Task material:
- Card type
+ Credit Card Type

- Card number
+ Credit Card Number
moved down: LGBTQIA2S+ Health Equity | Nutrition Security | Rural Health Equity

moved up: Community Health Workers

Try it: An exact copy of the lines from the one with "moved down: LGBTQIA2S+" through the last line of the listing is the whole answer.

Output of the task:
moved down: LGBTQIA2S+ Health Equity | Nutrition Security | Rural Health Equity

moved up: Community Health Workers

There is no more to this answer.